◆ YOUR INSTRUCTIONS:
Find every line below where the string "height" shows up, and copy those lines.

(Saved entries)
****************************************
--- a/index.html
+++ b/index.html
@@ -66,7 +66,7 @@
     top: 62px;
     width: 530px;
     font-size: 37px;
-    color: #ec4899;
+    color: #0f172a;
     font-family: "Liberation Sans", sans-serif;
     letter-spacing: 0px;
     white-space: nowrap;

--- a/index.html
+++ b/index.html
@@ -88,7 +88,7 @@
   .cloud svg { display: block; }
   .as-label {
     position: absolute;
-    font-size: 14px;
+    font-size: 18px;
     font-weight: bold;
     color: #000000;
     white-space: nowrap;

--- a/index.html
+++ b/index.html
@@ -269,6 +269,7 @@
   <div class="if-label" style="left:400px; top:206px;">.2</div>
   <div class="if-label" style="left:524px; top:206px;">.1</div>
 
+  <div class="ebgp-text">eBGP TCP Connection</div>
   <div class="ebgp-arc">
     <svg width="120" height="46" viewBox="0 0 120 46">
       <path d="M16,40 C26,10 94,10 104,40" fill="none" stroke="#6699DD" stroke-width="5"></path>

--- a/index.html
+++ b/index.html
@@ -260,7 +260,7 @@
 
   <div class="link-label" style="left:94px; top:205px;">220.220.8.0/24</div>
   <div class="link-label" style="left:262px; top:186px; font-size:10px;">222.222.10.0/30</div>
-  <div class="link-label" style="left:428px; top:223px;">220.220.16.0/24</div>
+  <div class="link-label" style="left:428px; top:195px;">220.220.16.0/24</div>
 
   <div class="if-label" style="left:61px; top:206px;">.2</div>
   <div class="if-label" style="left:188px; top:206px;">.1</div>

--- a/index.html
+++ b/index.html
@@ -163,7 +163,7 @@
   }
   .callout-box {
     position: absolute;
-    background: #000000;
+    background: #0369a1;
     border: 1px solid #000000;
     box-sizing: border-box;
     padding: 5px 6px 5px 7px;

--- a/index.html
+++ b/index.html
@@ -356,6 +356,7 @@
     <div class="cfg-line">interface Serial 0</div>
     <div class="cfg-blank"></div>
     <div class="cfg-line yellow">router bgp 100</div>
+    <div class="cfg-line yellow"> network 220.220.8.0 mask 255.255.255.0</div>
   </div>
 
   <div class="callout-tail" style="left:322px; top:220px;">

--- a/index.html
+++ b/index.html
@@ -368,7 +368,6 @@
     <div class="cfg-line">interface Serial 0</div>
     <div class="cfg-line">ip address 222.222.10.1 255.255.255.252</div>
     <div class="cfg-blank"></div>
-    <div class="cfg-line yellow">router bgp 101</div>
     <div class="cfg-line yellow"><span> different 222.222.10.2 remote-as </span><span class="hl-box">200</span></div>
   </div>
****************************************
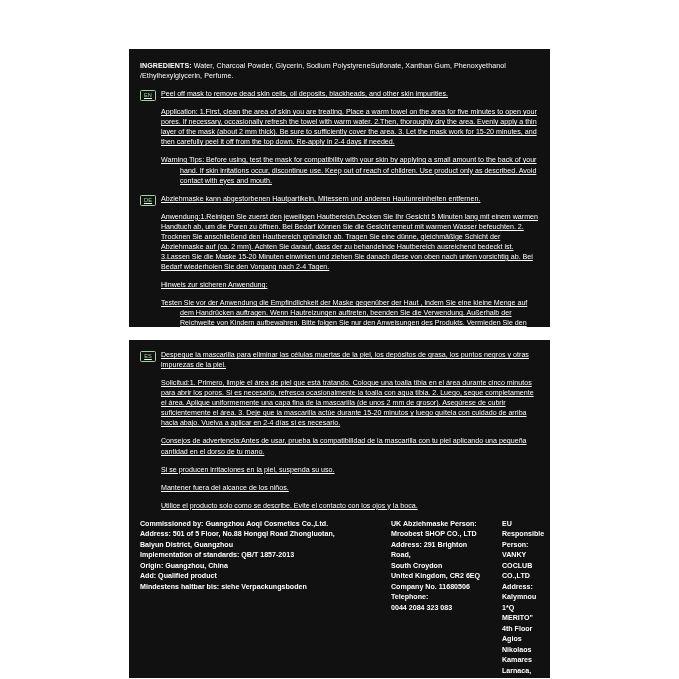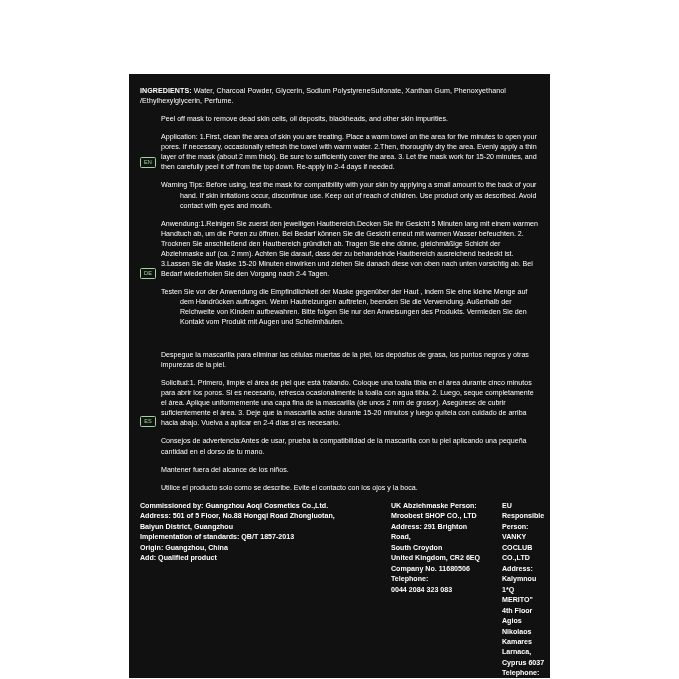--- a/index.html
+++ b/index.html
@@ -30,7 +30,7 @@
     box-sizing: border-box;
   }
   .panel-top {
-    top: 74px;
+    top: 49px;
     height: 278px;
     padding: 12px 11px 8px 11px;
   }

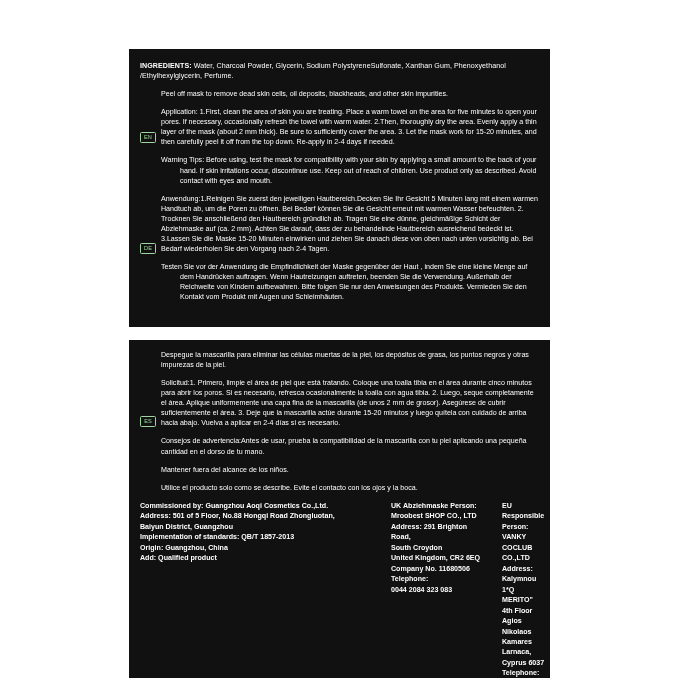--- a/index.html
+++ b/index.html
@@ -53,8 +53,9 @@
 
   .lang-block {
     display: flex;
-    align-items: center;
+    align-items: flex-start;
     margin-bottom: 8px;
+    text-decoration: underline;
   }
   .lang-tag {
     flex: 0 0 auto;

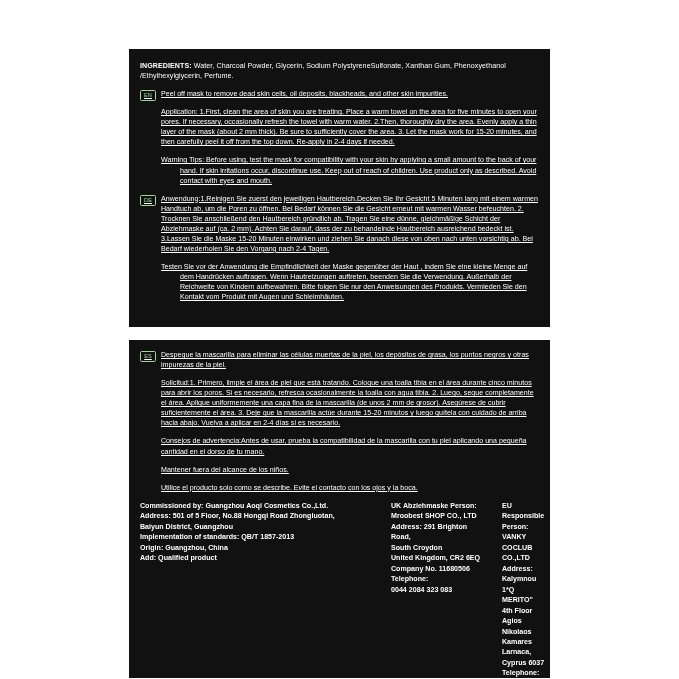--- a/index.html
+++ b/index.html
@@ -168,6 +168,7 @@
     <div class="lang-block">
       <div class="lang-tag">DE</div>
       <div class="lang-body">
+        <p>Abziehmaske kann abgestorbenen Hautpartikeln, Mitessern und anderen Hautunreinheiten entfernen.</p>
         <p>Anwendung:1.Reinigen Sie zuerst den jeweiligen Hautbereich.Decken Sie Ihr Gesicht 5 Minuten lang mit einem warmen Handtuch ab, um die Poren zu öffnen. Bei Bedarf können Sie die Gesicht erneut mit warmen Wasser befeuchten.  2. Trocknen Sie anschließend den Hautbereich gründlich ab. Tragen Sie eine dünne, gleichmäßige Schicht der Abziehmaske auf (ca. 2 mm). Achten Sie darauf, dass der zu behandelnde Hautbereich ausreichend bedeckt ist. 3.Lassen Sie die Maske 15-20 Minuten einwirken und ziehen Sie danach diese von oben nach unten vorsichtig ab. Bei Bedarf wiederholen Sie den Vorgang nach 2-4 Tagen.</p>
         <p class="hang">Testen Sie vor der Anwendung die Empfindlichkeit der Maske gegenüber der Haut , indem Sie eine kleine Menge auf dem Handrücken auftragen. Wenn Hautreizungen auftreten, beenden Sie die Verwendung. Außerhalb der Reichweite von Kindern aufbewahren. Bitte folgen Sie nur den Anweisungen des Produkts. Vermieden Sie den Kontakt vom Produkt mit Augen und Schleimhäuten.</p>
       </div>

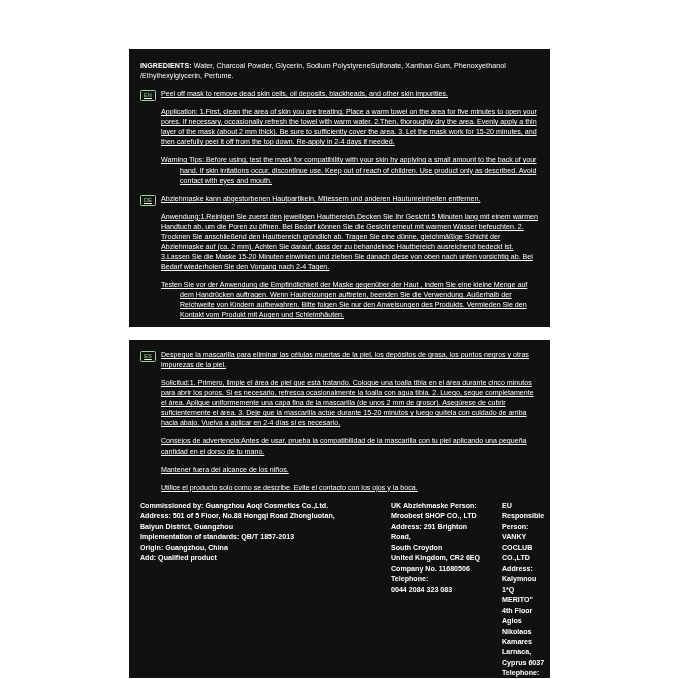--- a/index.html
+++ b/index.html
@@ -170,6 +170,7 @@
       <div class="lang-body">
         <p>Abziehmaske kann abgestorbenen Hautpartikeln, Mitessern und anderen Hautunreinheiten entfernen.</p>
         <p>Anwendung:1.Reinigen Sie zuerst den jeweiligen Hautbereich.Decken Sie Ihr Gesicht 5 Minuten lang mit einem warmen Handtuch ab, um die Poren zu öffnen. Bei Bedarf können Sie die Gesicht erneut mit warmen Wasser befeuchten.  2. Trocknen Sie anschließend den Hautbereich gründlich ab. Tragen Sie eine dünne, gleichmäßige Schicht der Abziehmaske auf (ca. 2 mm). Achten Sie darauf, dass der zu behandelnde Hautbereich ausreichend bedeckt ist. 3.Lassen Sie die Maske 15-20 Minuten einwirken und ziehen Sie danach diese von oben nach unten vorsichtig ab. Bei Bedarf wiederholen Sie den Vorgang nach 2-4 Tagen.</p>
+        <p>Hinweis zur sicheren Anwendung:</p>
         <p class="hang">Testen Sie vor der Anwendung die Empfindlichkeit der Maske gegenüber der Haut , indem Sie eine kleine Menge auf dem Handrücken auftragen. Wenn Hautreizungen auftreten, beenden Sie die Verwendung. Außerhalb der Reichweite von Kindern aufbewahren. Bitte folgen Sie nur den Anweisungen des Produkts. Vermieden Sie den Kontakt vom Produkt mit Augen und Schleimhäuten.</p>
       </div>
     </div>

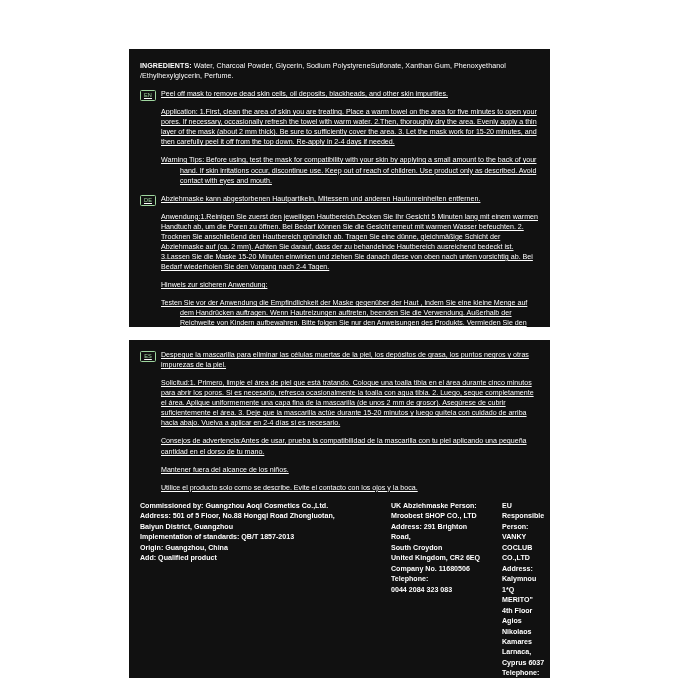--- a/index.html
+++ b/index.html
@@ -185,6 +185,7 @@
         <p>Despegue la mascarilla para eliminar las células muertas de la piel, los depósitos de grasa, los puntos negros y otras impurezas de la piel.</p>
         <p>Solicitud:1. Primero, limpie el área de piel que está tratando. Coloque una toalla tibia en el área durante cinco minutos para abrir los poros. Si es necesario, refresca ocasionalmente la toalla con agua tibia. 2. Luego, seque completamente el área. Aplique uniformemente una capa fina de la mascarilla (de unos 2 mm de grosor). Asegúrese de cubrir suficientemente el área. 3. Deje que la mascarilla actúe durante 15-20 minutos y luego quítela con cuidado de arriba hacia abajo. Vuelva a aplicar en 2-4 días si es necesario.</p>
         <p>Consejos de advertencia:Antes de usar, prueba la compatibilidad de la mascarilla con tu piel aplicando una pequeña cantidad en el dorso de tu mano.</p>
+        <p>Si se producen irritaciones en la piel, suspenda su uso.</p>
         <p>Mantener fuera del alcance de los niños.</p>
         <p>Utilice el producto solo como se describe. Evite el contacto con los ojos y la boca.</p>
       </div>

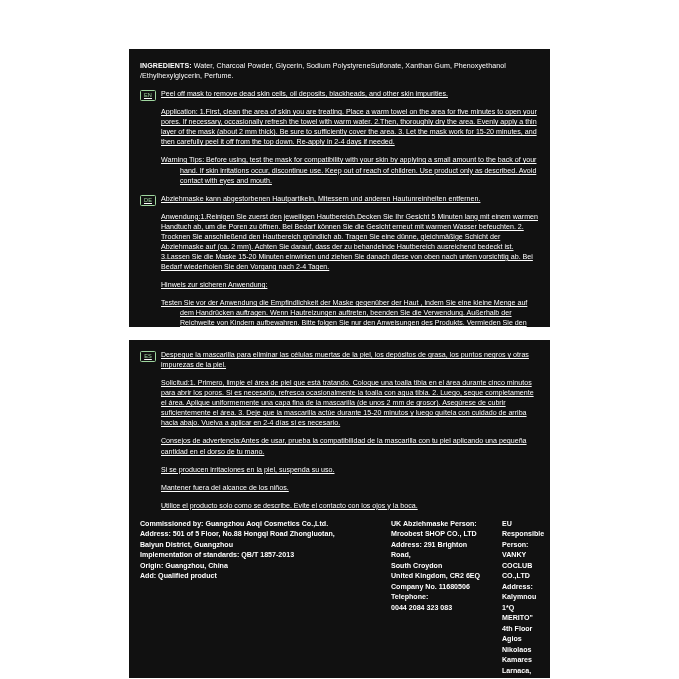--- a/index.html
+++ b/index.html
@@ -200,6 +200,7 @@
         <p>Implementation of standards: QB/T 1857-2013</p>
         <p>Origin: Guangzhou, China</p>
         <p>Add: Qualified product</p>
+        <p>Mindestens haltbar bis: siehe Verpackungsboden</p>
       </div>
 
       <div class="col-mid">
****************************************
◆ REPLY:
     <svg width="120" height="46" viewBox="0 0 120 46">
     height: 278px;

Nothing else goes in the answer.